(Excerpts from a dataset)
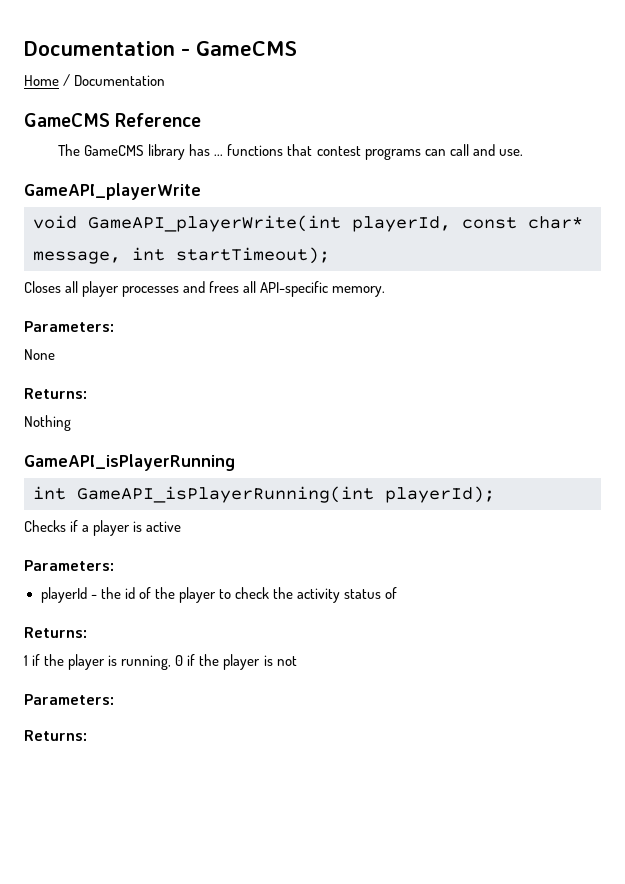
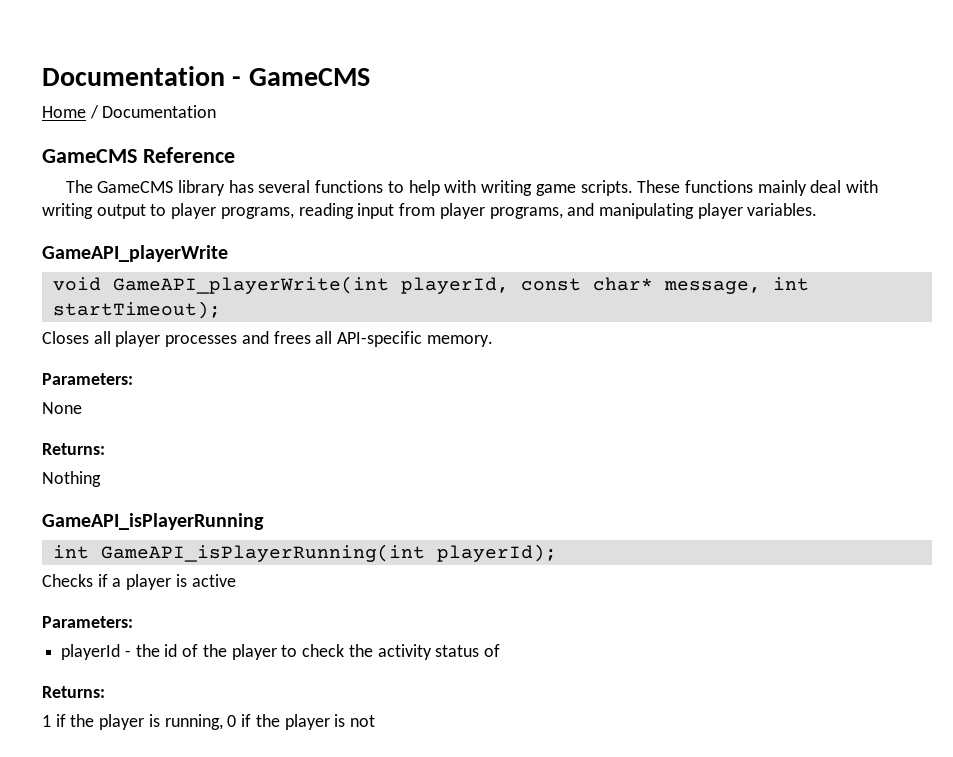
[214,144,523,160] ... functions that contest programs can call and use. -> [258,180,879,196] [42,203,818,219] several functions to help with writing game scripts. These functions mainly deal with writing output to player programs, reading input from player programs, and manipulating player variables.
[24,694,114,705] [24,730,87,741] // Parameters: // Returns: -> (375, 721) none

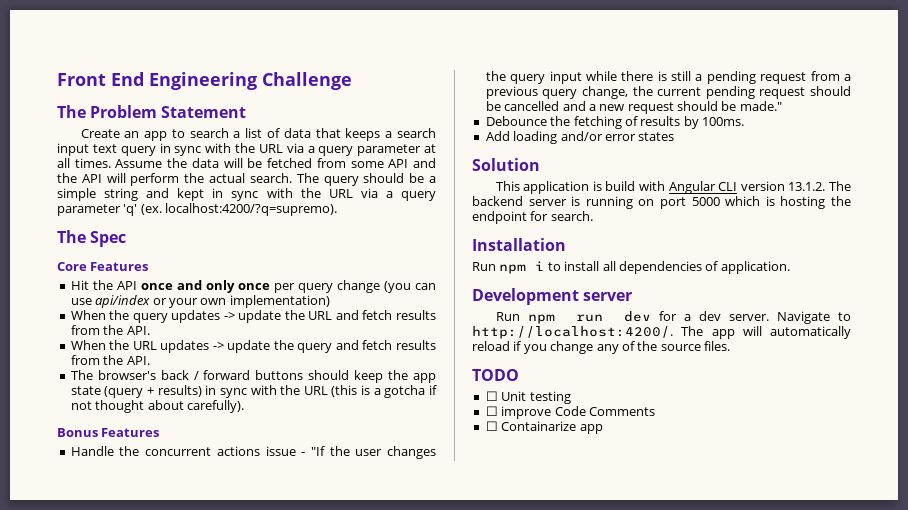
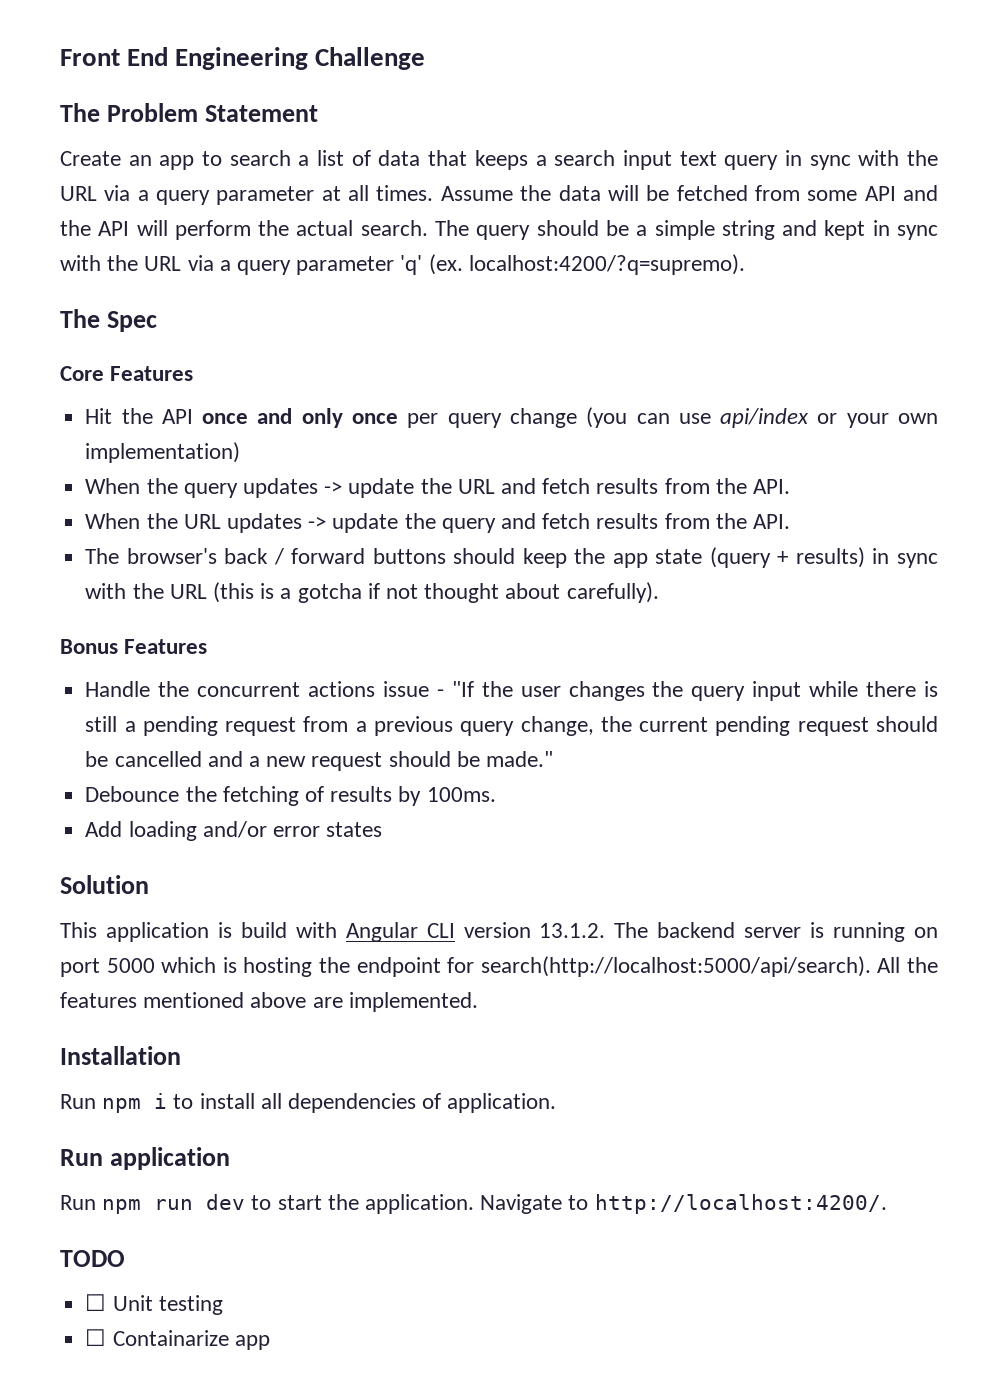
[550,211,593,221] search. -> [480,956,939,977] [60,992,478,1012] search(http://localhost:5000/api/search). All the features mentioned above are implemented.
[472,288,633,305] Development server -> [60,1147,230,1170] Run application
[659,311,770,321] for a dev server. -> [251,1194,475,1214] to start the application.
[681,326,851,339] [472,341,730,354] The app will automatically reload if you change any of the source files. -> (887, 1204) none
[485,406,655,419] // ☐ improve Code Comments -> (223, 1305) none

__WORK INSTRUCTION__
The records must be copied with no word altered, and without their pictures.

__FINISHED TASK__
[214,144,523,160] ... functions that contest programs can call and use. -> [258,180,879,196] [42,203,818,219] several functions to help with writing game scripts. These functions mainly deal with writing output to player programs, reading input from player programs, and manipulating player variables.
[24,694,114,705] [24,730,87,741] // Parameters: // Returns: -> (375, 721) none

[550,211,593,221] search. -> [480,956,939,977] [60,992,478,1012] search(http://localhost:5000/api/search). All the features mentioned above are implemented.
[472,288,633,305] Development server -> [60,1147,230,1170] Run application
[659,311,770,321] for a dev server. -> [251,1194,475,1214] to start the application.
[681,326,851,339] [472,341,730,354] The app will automatically reload if you change any of the source files. -> (887, 1204) none
[485,406,655,419] // ☐ improve Code Comments -> (223, 1305) none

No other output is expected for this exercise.